Par Gabrielle Manzano et Romeo Mocafico
«La maison a été pensée pour ne pas avoir l’air d’une institution ou d’un hôpital, mais bien d’une maison familiale », annonce la directrice du projet Manon Asselin. Dès décembre 2019, la structure recevra à Varennes, proche de Montréal, vingt jeunes adultes de 21 ans et plus, vivant avec un TSA de degré moyen.
Pas de recette miracle
« Il y a eu des études cliniques au niveau médical et psychologique sur les jeunes vivant avec un TSA, mais rien qui fait le pont avec l’environnement construit », regrette Mme Asselin. La professeure à la Faculté de l’aménagement de l’UdeM explique que les seules ressources dans ce domaine sont des maisons adaptées à partir d’un environnement familial, par des parents d’enfants handicapés.
Les chercheurs se sont donc entourés d’un panel de mères et de cliniciens familiers du TSA pour réfléchir aux moyens de répondre aux besoins des futurs habitants. Ensemble, détaille la professeure, ils ont scénarisé toutes les activités que peut réaliser une personne autiste au quotidien, et anticipé ses réactions.
« Chacun a des particularités sensorielles très importantes », indique le professeur au Département de psychiatrie de l’UdeM Baudouin Forgeot D’Arc. Également impliqué dans le projet, l’enseignant précise que chaque personne souffrant d’un TSA a des besoins très spécifiques. « Est-ce qu’il y a une recette sensorielle qui pourrait convenir à tous les autistes ? C’est difficile à dire, concède-t-il. Il ne faut pas s’attendre à avoir une forme d’habitat qui corresponde aux besoins de tous. » Ce dernier a pris part au projet, dont les plans ont été dévoilés en novembre dernier.
Contrôler les éléments
Mme Asselin déclare avoir pris en compte de nombreux critères dans la conception de la maison, en commençant par l’éclairage. « Il n’y aura aucune lumière directe, qu’elle soit naturelle ou artificielle, détaille-t-elle. Les fenêtres possèdent des porte-à-faux qui empêchent le rayonnement et des toiles solaires permettent aussi de contrôler l’éblouissement. »
L’acoustique est aussi un facteur que les chercheurs ont dû prendre en considération. « On ne veut pas qu’il y ait d’appareil mécanique qui induise une vibration, car certains jeunes y sont très sensibles, poursuit-elle. On aura aussi beaucoup d’absorption acoustique, pour s’assurer qu’il n’y a pas trop de bruit et d’écho. » Une attention a également été portée au choix des matériaux.
Pour l’architecte, il a été difficile de trouver un moyen d’accommoder l’ensemble des habitants en ce qui concerne la température. Elle explique que certaines personnes souffrant d’un TSA sont très sensibles au chaud, et d’autres au froid, en particulier la nuit. « Il fallait donner à chacun une façon de personnaliser son environnement, surtout au niveau des chambres, confie-t-elle. En y contrôlant la température, cela devient leur endroit, où ils peuvent faire le choix de s’isoler. »
M. Forgeot D’Arc soutient qu’il s’agit là d’un enjeu important pour les personnes autistes. « Il faut trouver une solution, un milieu qui soit à la fois apaisant et rassurant, ajoute-t-il, précisant que beaucoup sont sujets à des problèmes d’anxiété. Il faut donc permettre, par exemple, qu’il y ait des lieux calmes, et la possibilité d’avoir accès à des personnes qui pourront être rassurantes en cas de besoin. »

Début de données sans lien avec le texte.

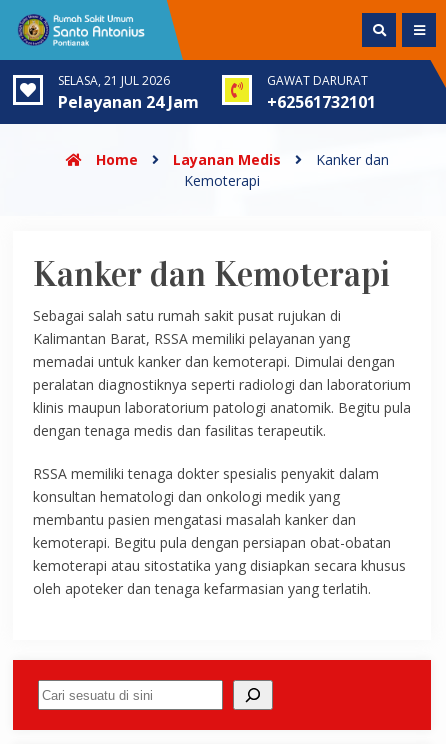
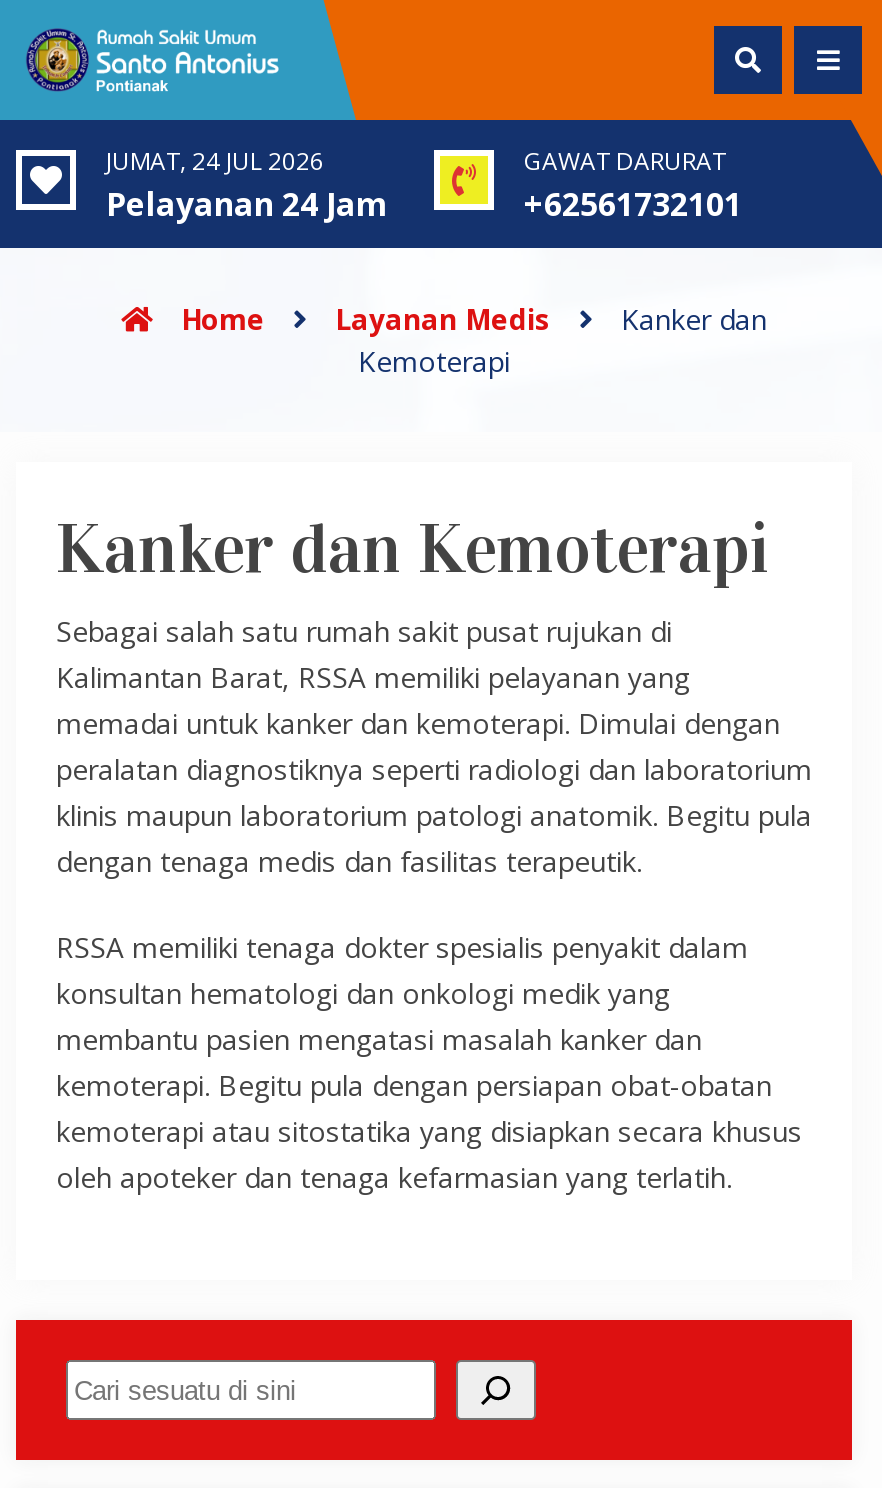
[58,72,170,89] SELASA, 21 JUL 2026 -> [106,144,324,178] JUMAT, 24 JUL 2026

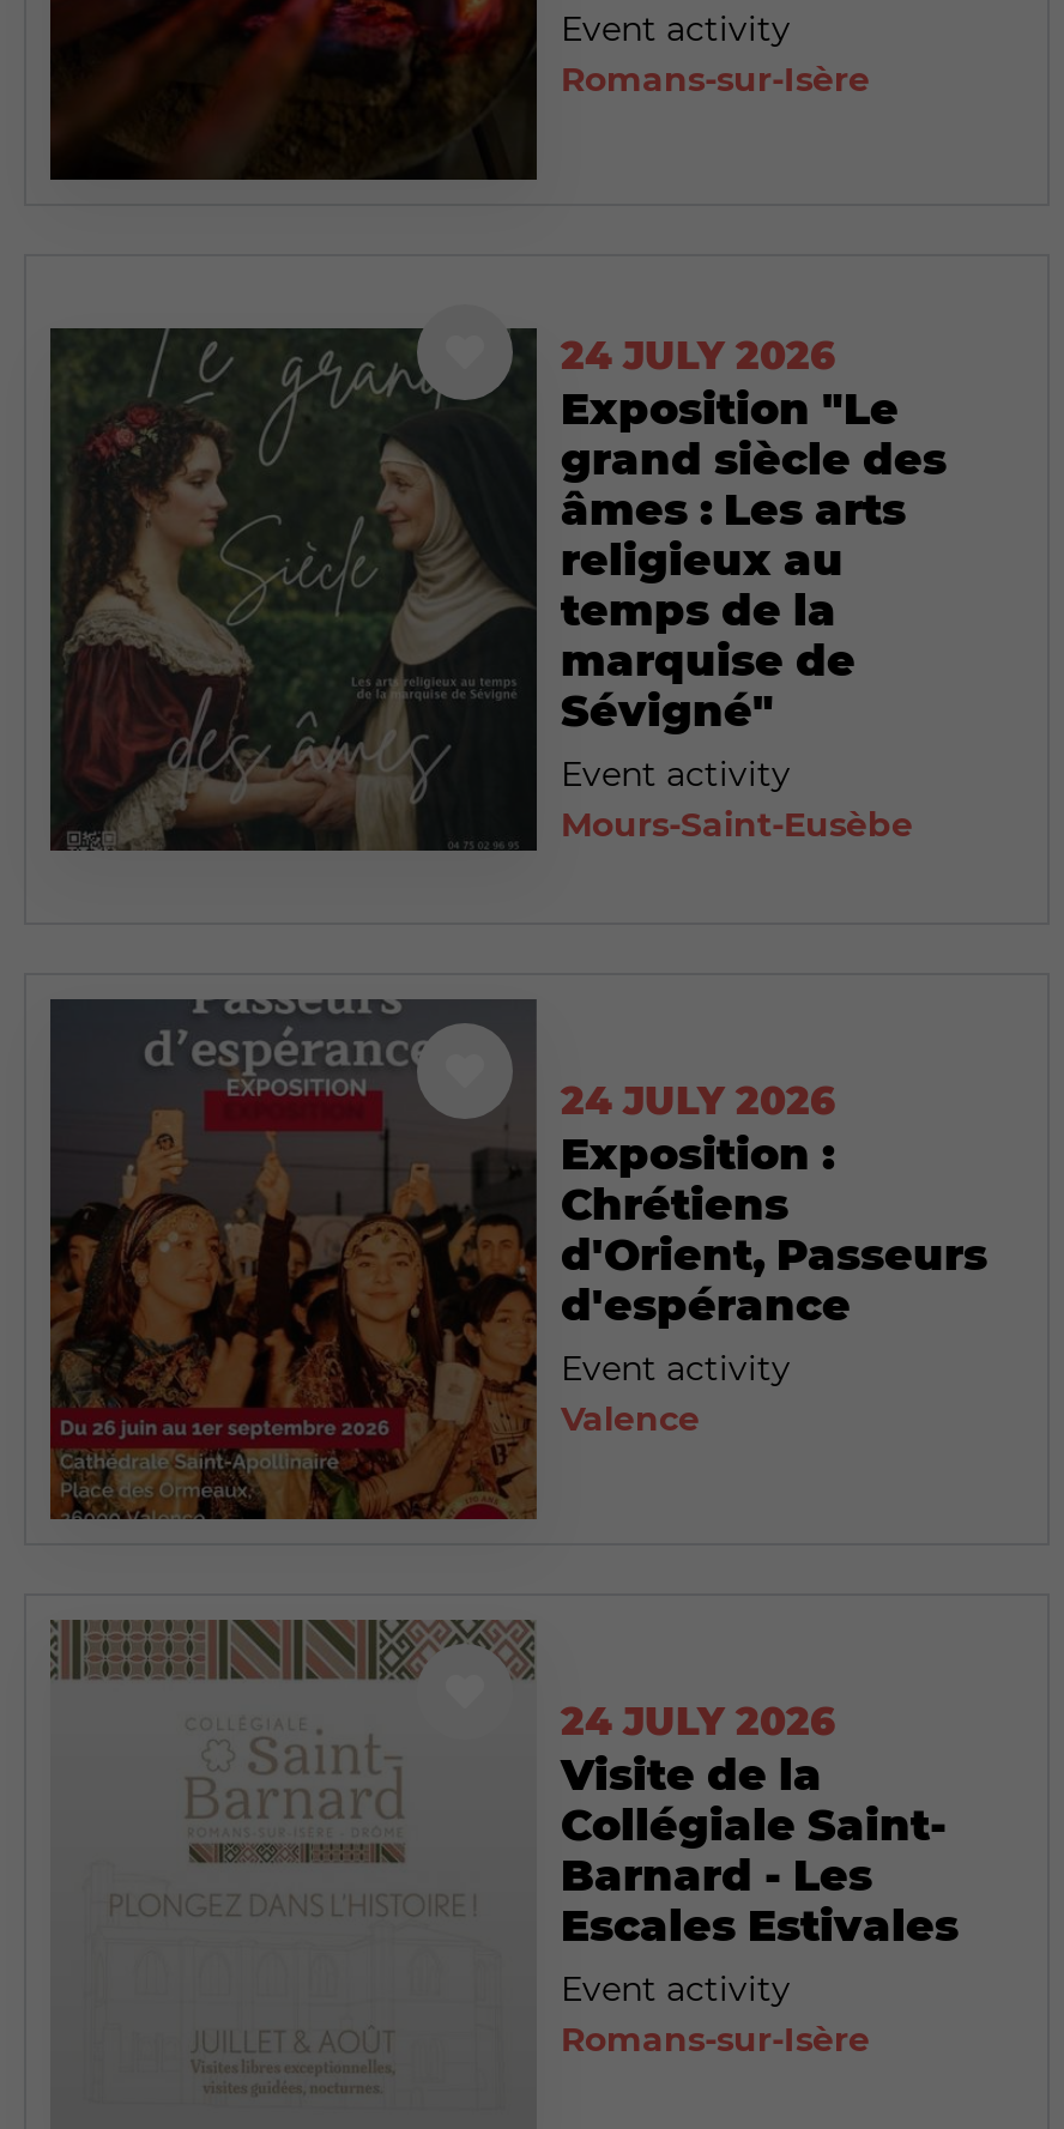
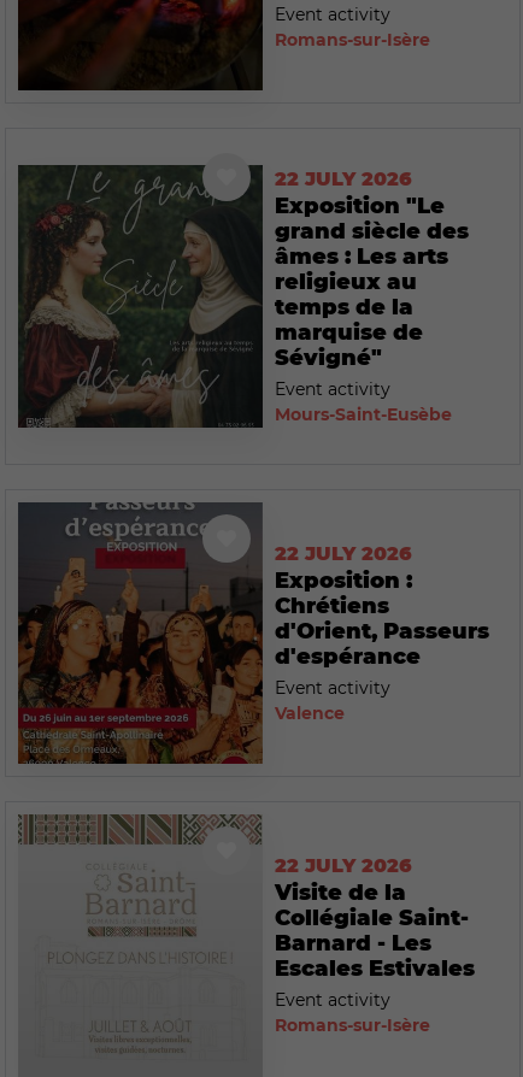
[561,333,836,379] 24 JULY 2026 -> [275,168,412,190] 22 JULY 2026
[561,1079,836,1124] 24 JULY 2026 -> [275,542,412,565] 22 JULY 2026
[561,1700,836,1745] 24 JULY 2026 -> [275,855,412,878] 22 JULY 2026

Autonomie et socialisation
La maison devra, d’après lui, permettre de réfléchir aux problématiques d’autonomie et de socialisation. Le défi est de laisser les habitants en semi-autonomie pour qu’ils puissent s’organiser par eux-mêmes, tout en profitant de supervision au quotidien.
La clef réside, d’après le professeur, dans la bonne combinaison des besoins de socialisation et de retrait. « Certains vont parfois avoir besoin d’être stimulés en étant mis en relation avec d’autres, alors que d’autres vont avoir besoin de se mettre en retrait, observe-t-il. Pour certains, ce sera même une combinaison des deux. »
Mme Asselin précise que des régles ont déjà été établies. « Il a fallu structurer l’espace en petits groupes de quatre personnes pour les espaces privés, explique-t-elle. Pour les communs, les habitants se retrouvent en groupe de huit personnes maximum. » L’architecte annonce qu’un local sera également disponible au rez-de-chaussée pour les habitants souhaitant s’isoler. Pour elle, le vivre ensemble dans la maison doit s’apparenter à ce que des étudiants pourraient connaître en colocation. Une fois mis sur pied, Mme Asselin explique que ce projet pilote servira d’outil pour les prochaines recherches.